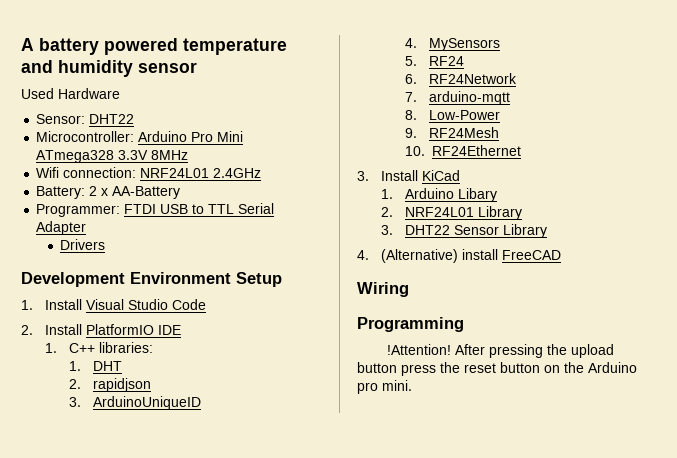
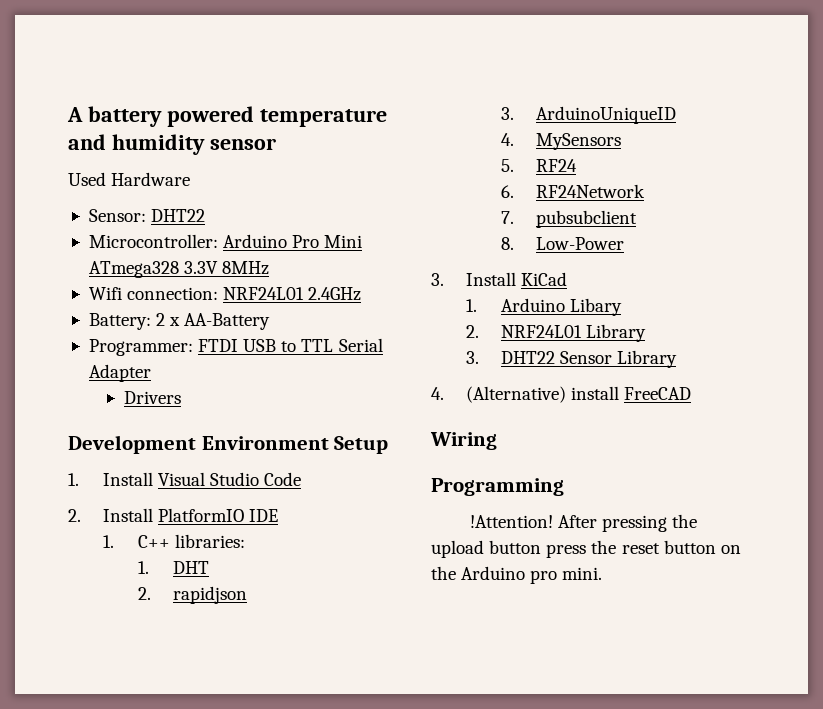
[428,91,510,105] arduino-mqtt -> [536,210,638,228] pubsubclient
[404,127,499,138] [404,145,521,156] // 9. RF24Mesh // 10. RF24Ethernet -> (625, 243) none

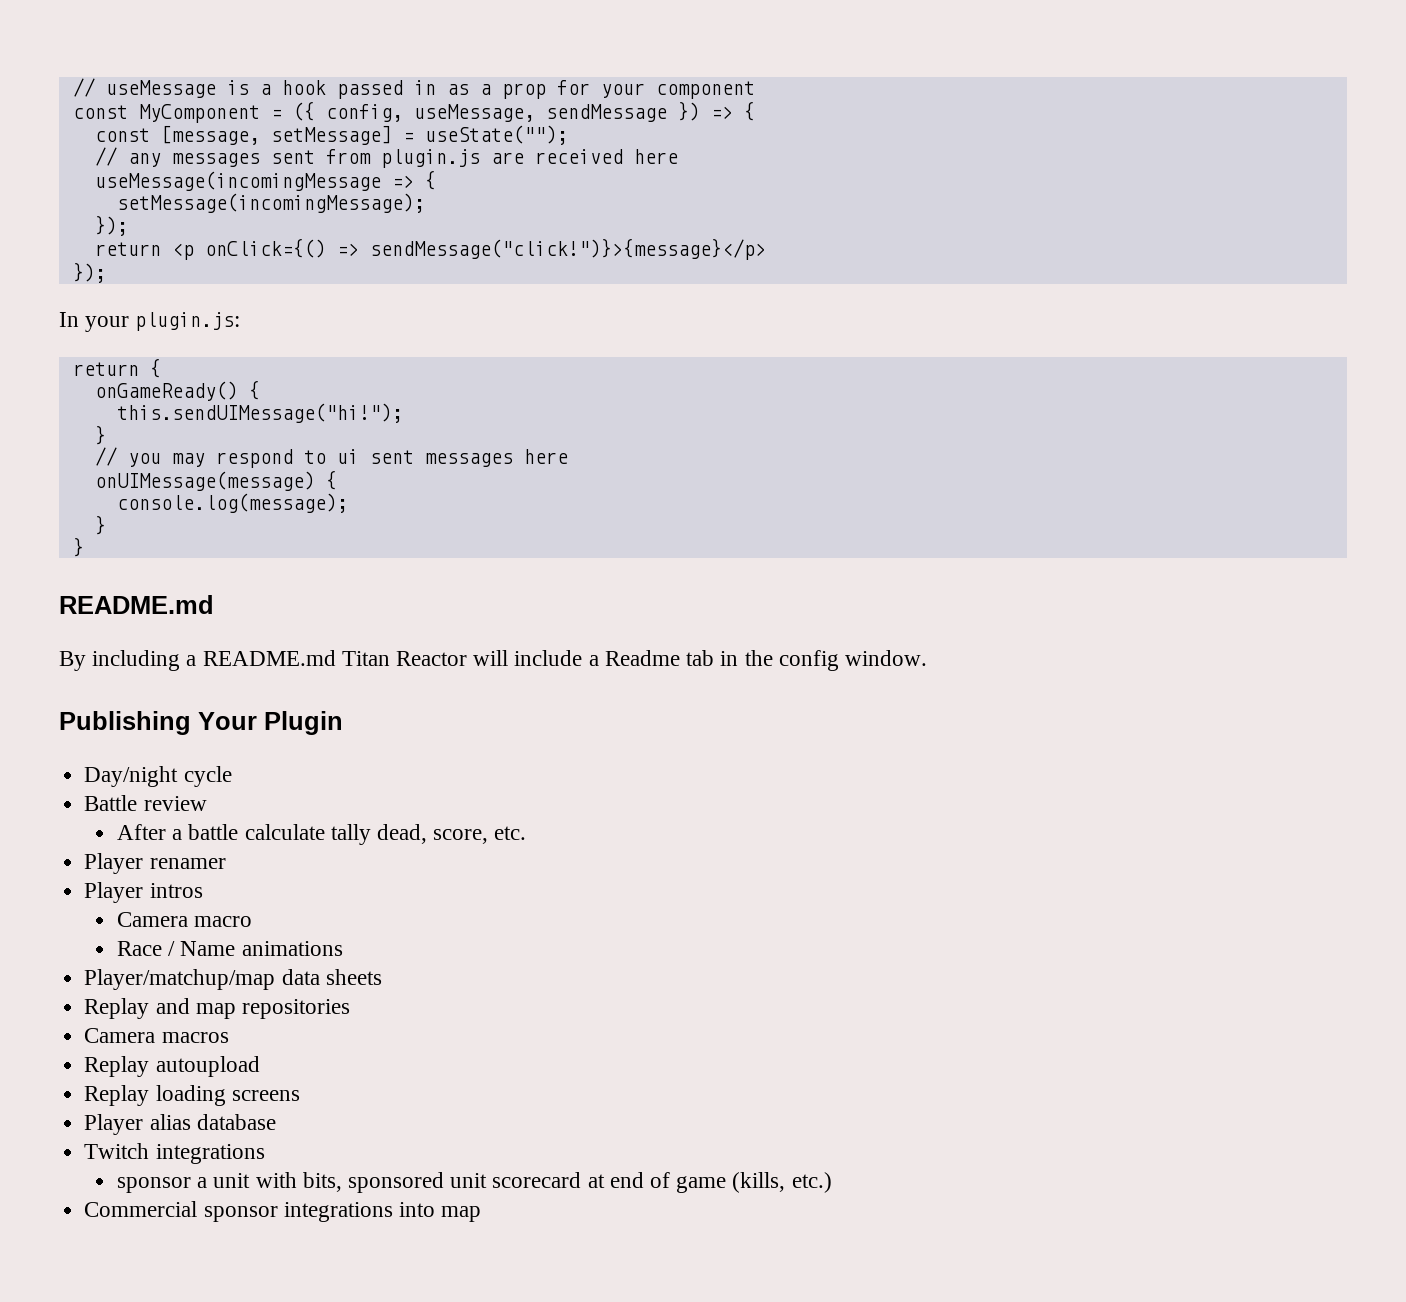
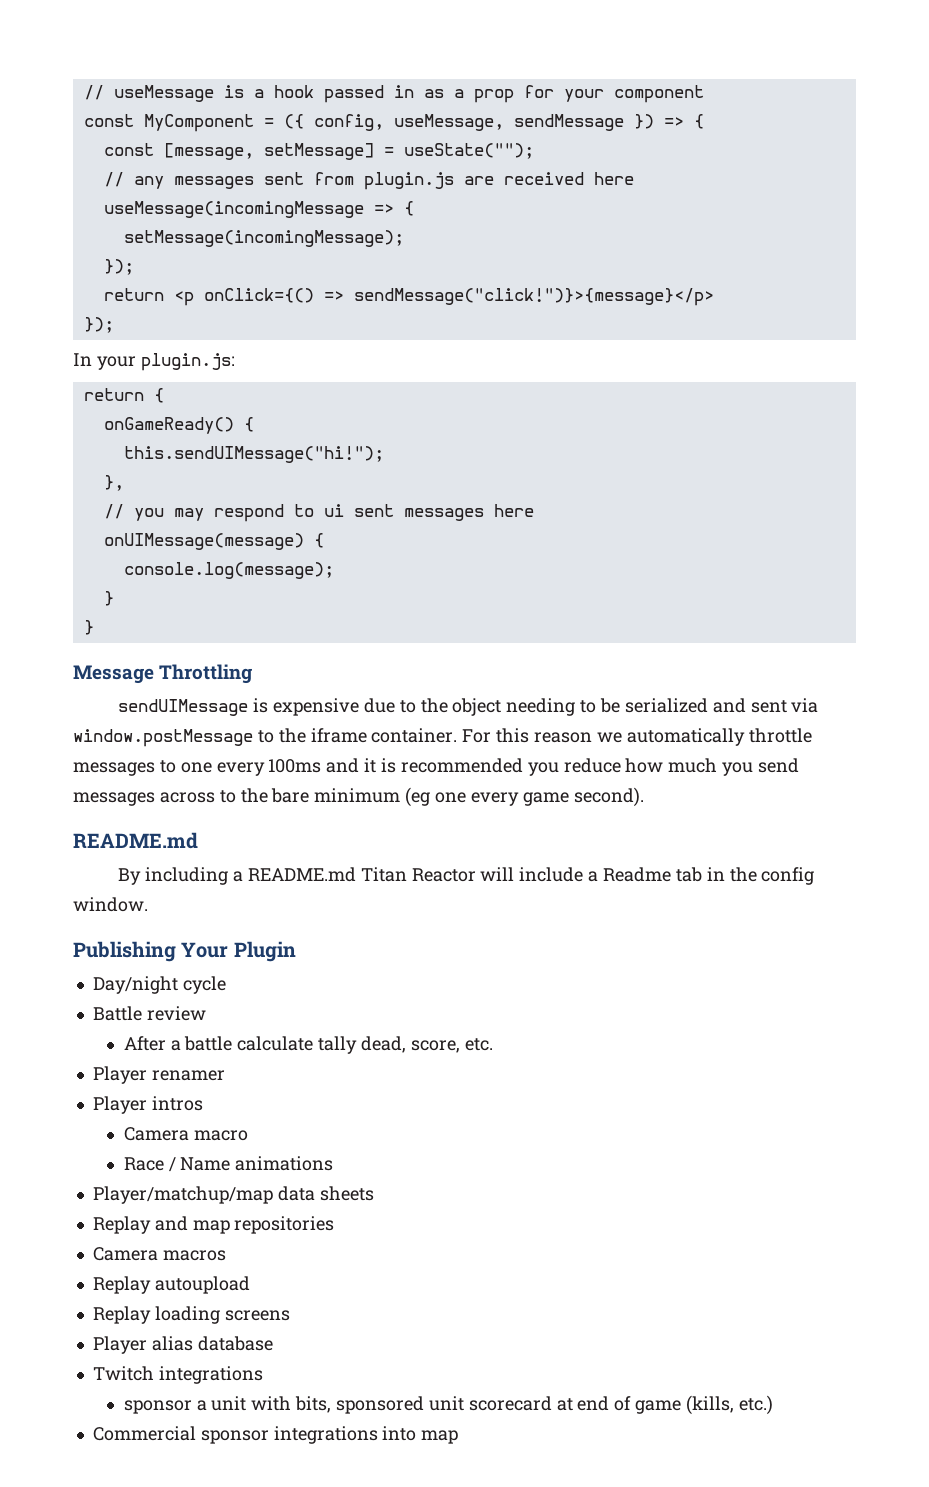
[94,425,106,445] } -> [103,475,124,491] },
(84, 547) none -> [73,664,253,684] [118,698,819,716] [73,728,812,747] [73,758,800,776] [73,787,644,807] // Message Throttling // sendUIMessage is expensive due to the object needing to be serialized and sent via window.postMessage to the iframe container. For this reason we automatically throttle messages to one every 100ms and it is recommended you reduce how much you send messages across to the bare minimum (eg one every game second).

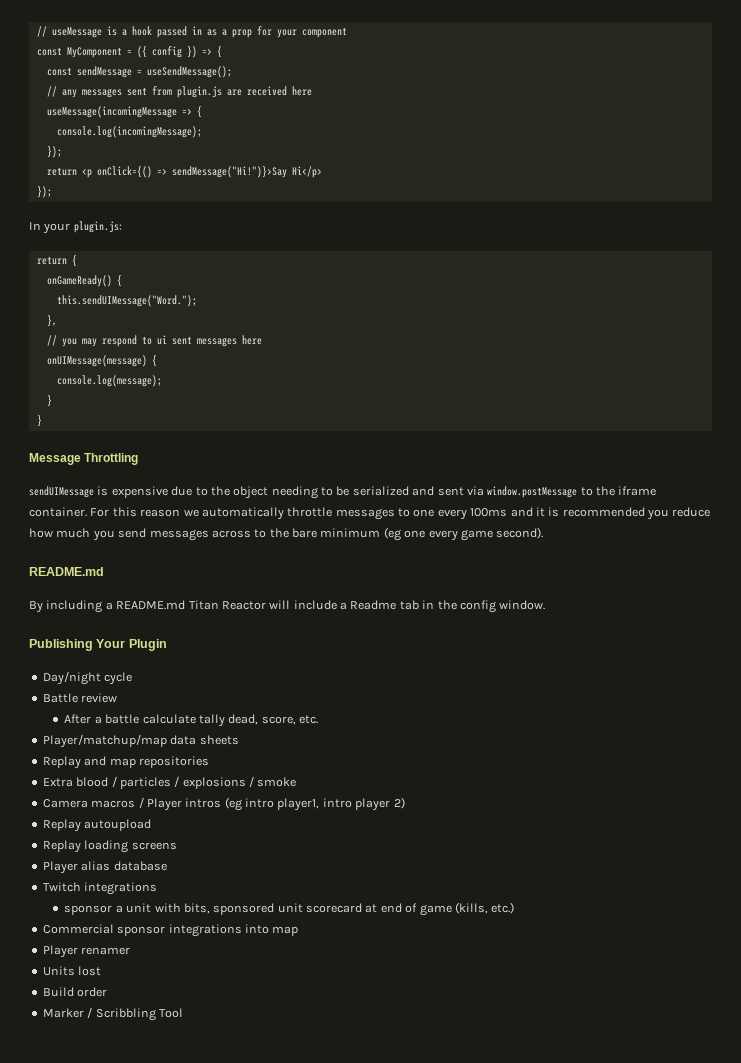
[313,114,624,131] config, useMessage, sendMessage -> [151,46,182,58] config
[163,143,534,160] [message, setMessage] = useState(""); -> [76,66,232,78] sendMessage = useSendMessage();
[123,230,404,247] setMessage(incomingMessage); -> [56,126,202,138] console.log(incomingMessage);
[353,288,714,306] sendMessage("click!")}>{message}</p> -> [171,166,322,178] sendMessage("Hi!")}>Say Hi</p>
[123,446,384,463] this.sendUIMessage("hi!"); -> [56,295,197,307] this.sendUIMessage("Word.");
[92,1066,225,1084] [92,1096,203,1114] [123,1127,248,1141] [123,1156,334,1172] // Player renamer // Player intros // Camera macro // Race / Name animations -> (319, 719) none
[92,1247,226,1261] Camera macros -> [42,776,297,789] [42,797,405,811] Extra blood / particles / explosions / smoke // Camera macros / Player intros (eg intro player1, intro player 2)
(459, 1437) none -> [42,945,131,958] [42,966,102,976] [42,987,108,997] [42,1007,183,1021] // Player renamer // Units lost // Build order // Marker / Scribbling Tool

***

- **Your assignment**
Reprint each of the records exactly and skip the images.

- **Exercise answer**
[428,91,510,105] arduino-mqtt -> [536,210,638,228] pubsubclient
[404,127,499,138] [404,145,521,156] // 9. RF24Mesh // 10. RF24Ethernet -> (625, 243) none

[94,425,106,445] } -> [103,475,124,491] },
(84, 547) none -> [73,664,253,684] [118,698,819,716] [73,728,812,747] [73,758,800,776] [73,787,644,807] // Message Throttling // sendUIMessage is expensive due to the object needing to be serialized and sent via window.postMessage to the iframe container. For this reason we automatically throttle messages to one every 100ms and it is recommended you reduce how much you send messages across to the bare minimum (eg one every game second).

[313,114,624,131] config, useMessage, sendMessage -> [151,46,182,58] config
[163,143,534,160] [message, setMessage] = useState(""); -> [76,66,232,78] sendMessage = useSendMessage();
[123,230,404,247] setMessage(incomingMessage); -> [56,126,202,138] console.log(incomingMessage);
[353,288,714,306] sendMessage("click!")}>{message}</p> -> [171,166,322,178] sendMessage("Hi!")}>Say Hi</p>
[123,446,384,463] this.sendUIMessage("hi!"); -> [56,295,197,307] this.sendUIMessage("Word.");
[92,1066,225,1084] [92,1096,203,1114] [123,1127,248,1141] [123,1156,334,1172] // Player renamer // Player intros // Camera macro // Race / Name animations -> (319, 719) none
[92,1247,226,1261] Camera macros -> [42,776,297,789] [42,797,405,811] Extra blood / particles / explosions / smoke // Camera macros / Player intros (eg intro player1, intro player 2)
(459, 1437) none -> [42,945,131,958] [42,966,102,976] [42,987,108,997] [42,1007,183,1021] // Player renamer // Units lost // Build order // Marker / Scribbling Tool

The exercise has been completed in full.